Americans are in denial about education problems, Greene tells The Atlantic. “When you tell people there are problems in education, elites will usually think, ‘Ah, that refers to those poor kids in big cities. It doesn’t have anything to do with me.'”

I checked out Palo Alto Unified, which educated my daughter. Palo Alto students outscore 83 percent of California students in math and 87 percent in reading. On a national level, Palo Alto kids earn a 75 percent in math and 80 percent in reading.  Compared to the rest of the world, scores slip to 67 percent in math, 79 percent in reading.

The comparison is “discouraging,” says The Atlantic.

. . .  if one of the wealthiest and most reputable districts in America, right in the cradle of Silicon Valley, can’t break the 70th percentile in math, what does that say about the rest of the country?
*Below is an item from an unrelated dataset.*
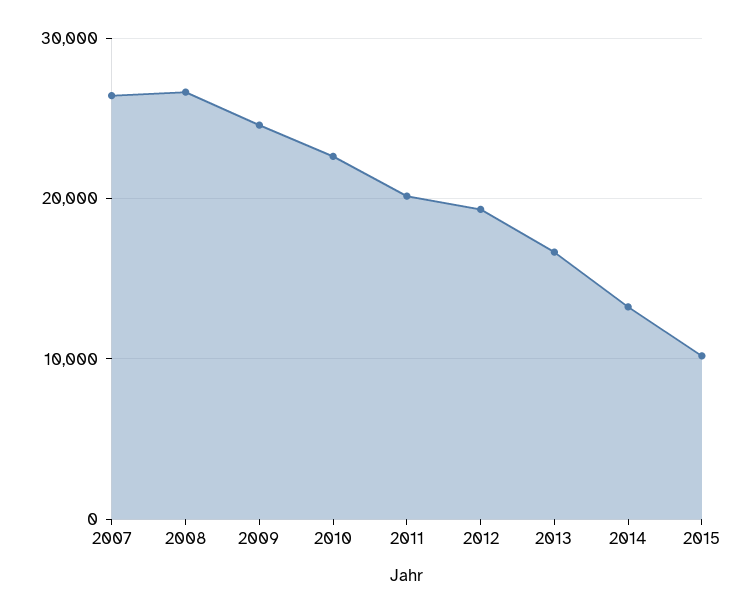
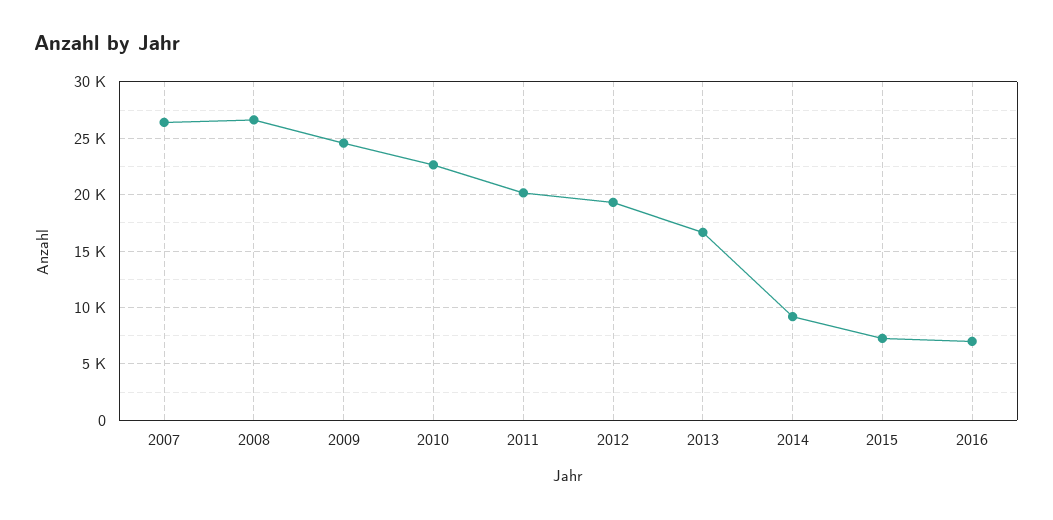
2014: 13000 -> 9000
2015: 10000 -> 7000
2016: none -> 7000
Dropped into Singapore, Palo Alto students would outscore 47 percent in math, 72 percent in reading.

Over the last 50 years, nations’ growth rates have correlated very well with math performance on basic tests, says Eric Hanushek, a Stanford economist.

In an article last year ominously titled “Danger: America Is Losing Its Edge in Innovation,”Forbes reported that 70 percent of the engineers who graduate from U.S. universities are now foreign-born. According to a 2007 study at Duke University, more than a quarter of all U.S. tech start-ups between 1995 and 2005 had at least one immigrant founder.

We like to talk about American innovation, but many of the people doing the innovating here were in fact born elsewhere,” says Hanushek. If America’s high schools could match the math scores of our top competitors, our GDP could increase five- to sevenfold, he estimates.

It’s a big if.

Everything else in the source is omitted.